Então as coisas começaram a fazer sentido para mim. Larguei a velha pasta que
trazia a mão enquanto descia o beco em direção à rua principal em uma lata qualquer. E
então corri, não para qualquer lugar e sim, para onde todos os indivíduos do sexo masculino
encontram abrigo em horas avançadas da noite. Onde podemos ser apenas nós mesmos, não
pai de família, diretor, padre, policial ou o que for. O local onde seu desespero some por
um preço, porém o que são alguns trocados suados ganhos depois de um dia inteiro
trabalhando em algum lugar de merda perto da leveza do ser? Eu corri para um puteiro!

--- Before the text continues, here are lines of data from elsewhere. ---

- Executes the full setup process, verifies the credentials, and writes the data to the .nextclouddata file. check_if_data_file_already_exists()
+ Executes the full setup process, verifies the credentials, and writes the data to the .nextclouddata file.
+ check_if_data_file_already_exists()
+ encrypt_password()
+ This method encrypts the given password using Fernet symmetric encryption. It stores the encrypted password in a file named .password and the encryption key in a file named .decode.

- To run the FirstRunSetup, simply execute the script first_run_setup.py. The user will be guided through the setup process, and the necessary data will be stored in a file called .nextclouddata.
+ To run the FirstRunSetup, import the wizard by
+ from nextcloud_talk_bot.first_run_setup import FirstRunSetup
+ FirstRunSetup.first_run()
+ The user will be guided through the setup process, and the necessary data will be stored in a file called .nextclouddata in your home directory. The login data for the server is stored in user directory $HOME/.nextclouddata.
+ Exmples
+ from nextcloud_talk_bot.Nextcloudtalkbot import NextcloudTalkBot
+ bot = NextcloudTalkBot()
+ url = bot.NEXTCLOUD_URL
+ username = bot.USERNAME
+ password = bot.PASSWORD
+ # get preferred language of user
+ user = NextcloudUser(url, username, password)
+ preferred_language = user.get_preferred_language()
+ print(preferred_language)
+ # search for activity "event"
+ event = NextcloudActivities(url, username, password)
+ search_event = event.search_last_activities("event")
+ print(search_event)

Neste paraíso não havia um palácio ou algo majestoso assim. Era na realidade um
casarão velho e acabado que cheirava a sexo, fumo e urina. Na entrada fui recebido por
duas belas mulatas das tetas grandes e suculentas. Senti meu pau dar sinal de vida quando o
tocaram com toda aquela malicia. A mais gostosa e safada foi logo perguntando o que eu
queria. Karen, respondi. Ela era a minha favorita. Tinha apenas 1,68 de pura devassidão.
Não era tão espetacular quanto às outras meninas, mas sabia manejar muito bem o
instrumento. Tinha os cabelos avermelhados cortados curtos, uma pele branca como uma
morta ou coisa do tipo. Seus olhos grandes nada faziam para esconder a malicia adquirida
após anos de profissão. E a sua boca, meu deus que boca, era muito hábil e não me refiro ao
habito de falar.
Logo ela surgiu descendo as escadas do segundo andar e com apenas um gesto
simples me obrigou a segui-la até seu quarto. Foi uma tarefa dificil, tive que me esgueirar
entre os bêbados e pervertidos com suas donzelas seminuas no colo. Estavam por todas as
partes. Em cadeiras onde fodiam com vigor mulheres que gemiam como loucas. Estirados
no chão bêbados ou com uma ou outra puta sem calcinha sentada sobre seus rostos
esfregando a vagina nos mesmos. Fazendo sexo loucamente em cima do balcão onde uma
outra puta brincava com as tetas rosadas da atendente. Era uma visão sem igual, algo tão
maravilhoso que faria o papa largar a batina e se masturbar em um banheiro qualquer com
espuma saindo pela boca.
Finalmente cheguei no seu quarto. Ela já estava toda a vontade com aquela coisinha
suculenta entre as pernas abertas na minha direção provocante. Aquilo era uma visão! Senti
minha calça rasgar sob a tensão e pulei sobre a puta no colchão. Fudemos a noite inteirinha.
Por toda a noite a tive gemendo em meus braços, dando luz as minhas mais baixas e torpes
fantasias eróticas. No final este é o sentido de tudo, fuder. Fuder somente e muito. Palavras
bonitas, roupas caras, carros luxuosos e até o próprio e degenerado sistema tem esse mesmo
objetivo, fuder com você.
Quando o sol raiou voltei para o velho cortiço onde habitava. Sem dinheiro e sem
paciência entrei em casa com uma resolução profunda derivada de uma iluminação mental
em relação ao sentido de tudo. Entrei violentamente porta a dentro com um chute a tempo
de ver o filho da puta suado em cima da vadia da minha mulher. Puxei o revolver de dentro
do paletó amassado e descarreguei a arma sobre a dupla de filhos da puta. Aqui sentado
agora, observando os dois ainda em cima um do outro depois da morte, sorri da tremenda
ironia de tudo isso. Agora já posso ouvir a sirene das rádios patrulhas que vem me pegar e o
murmúrio assustado dos vizinhos. Se me importo em ser preso? Tanto faz já estou fudido
mesmo... Não disse? Tudo sempre acaba em foda!